A Tucson man was sentenced to life in prison plus 34 years Monday afternoon in the strangling of his teen stepdaughter, who he had been secretly recording in the bathroom.
Joshua Lelevier, 39, was convicted by a Pima County jury Nov. 29 of first-degree murder, abandonment of a dead body and two counts each of voyeurism, domestic-violence-related surreptitious photographing and sexual exploitation of a minor. His charges stemmed from the May 2017 strangulation of 13-year-old Jayden Glomb.
Jayden was reported missing from her Vail home May 11. Her body was discovered later that same day, dumped in a desert area less than two miles from her house.
Lelevier told police he woke up at 1:30 a.m. to find Jayden missing from the house, with the sliding glass door left partially ajar and no signs of forced entry. He claimed to have driven through the surrounding neighborhoods to search for Jayden before waking her mother up to tell her the girl was gone. Lelevier made several calls to police in the days that followed the discovery of Jayden's body, first reporting that he found a spare key to the family car hidden in the front yard of their home and then to say he'd been assaulted by an unseen assailant in the middle of the night.

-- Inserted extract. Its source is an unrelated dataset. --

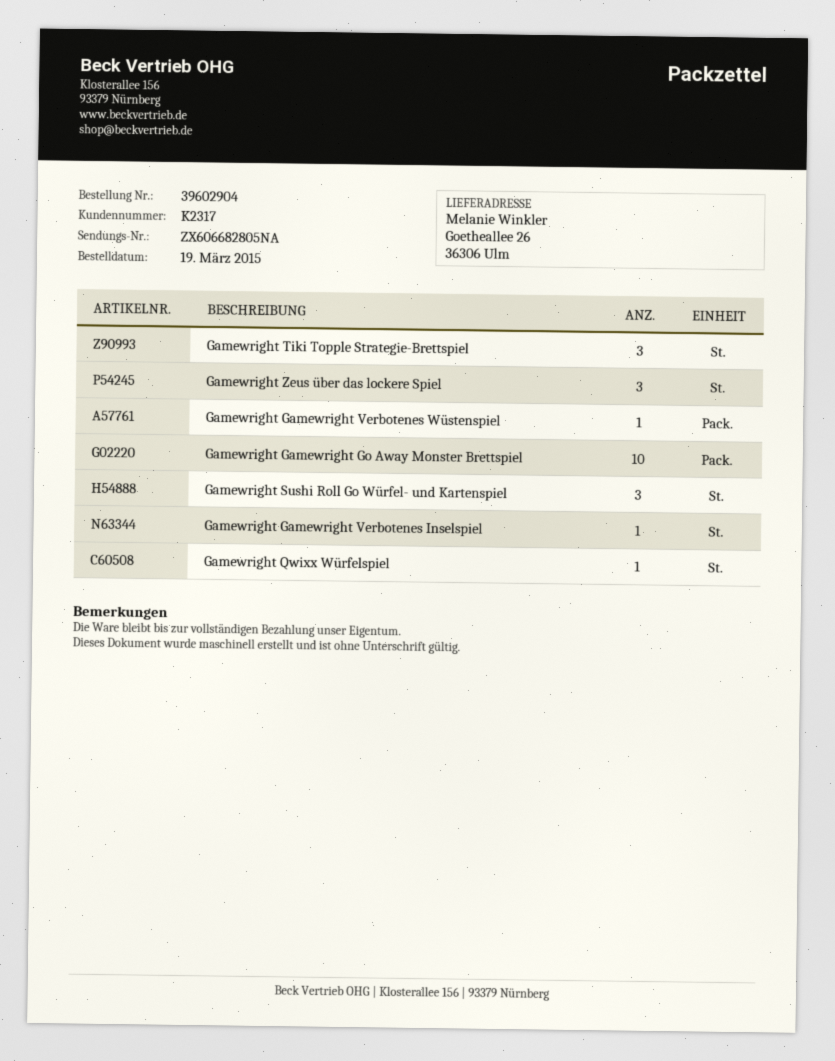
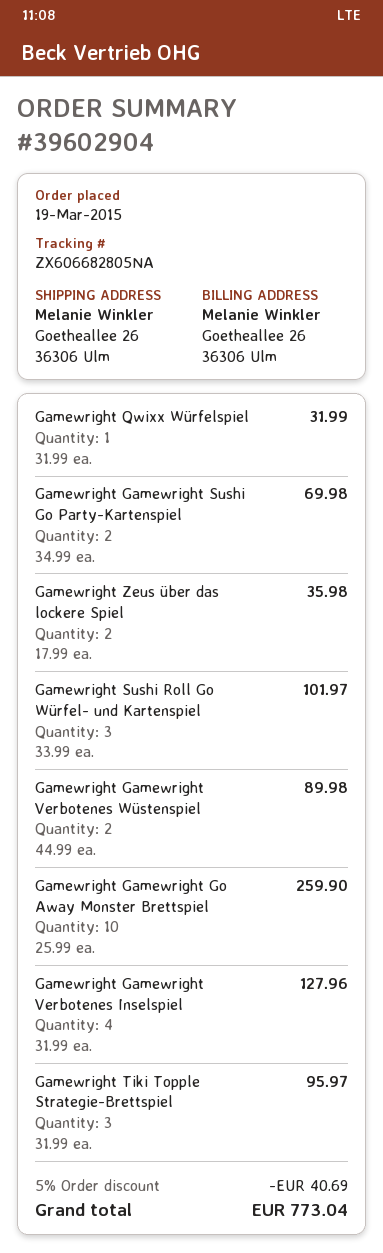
Gamewright Zeus über das lockere Spiel: 3 -> 2
Gamewright Gamewright Verbotenes Wüstenspiel: 1 -> 2
Gamewright Gamewright Verbotenes Inselspiel: 1 -> 4
Gamewright Gamewright Sushi Go Party-Kartenspiel: none -> 2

Lelevier was arrested in connection with Jayden's murder a few weeks later. Shortly thereafter, police found evidence that he'd hidden cameras in Jayden's bathroom and filmed the girl in compromising situations.
Pima County prosecutors said during the trial that Lelevier was sexually obsessed with Jayden, who told friends in the weeks leading up to her death that she was "terrified" of her stepfather and had caught him slipping his phone under her bathroom door and trying to photograph her while she was partially dressed and drying her hair.
Lelevier testified in his own defense at trial, telling jurors that he didn't kill Jayden and that he'd been filming her because he believed she was drinking and was trying to catch her in the act.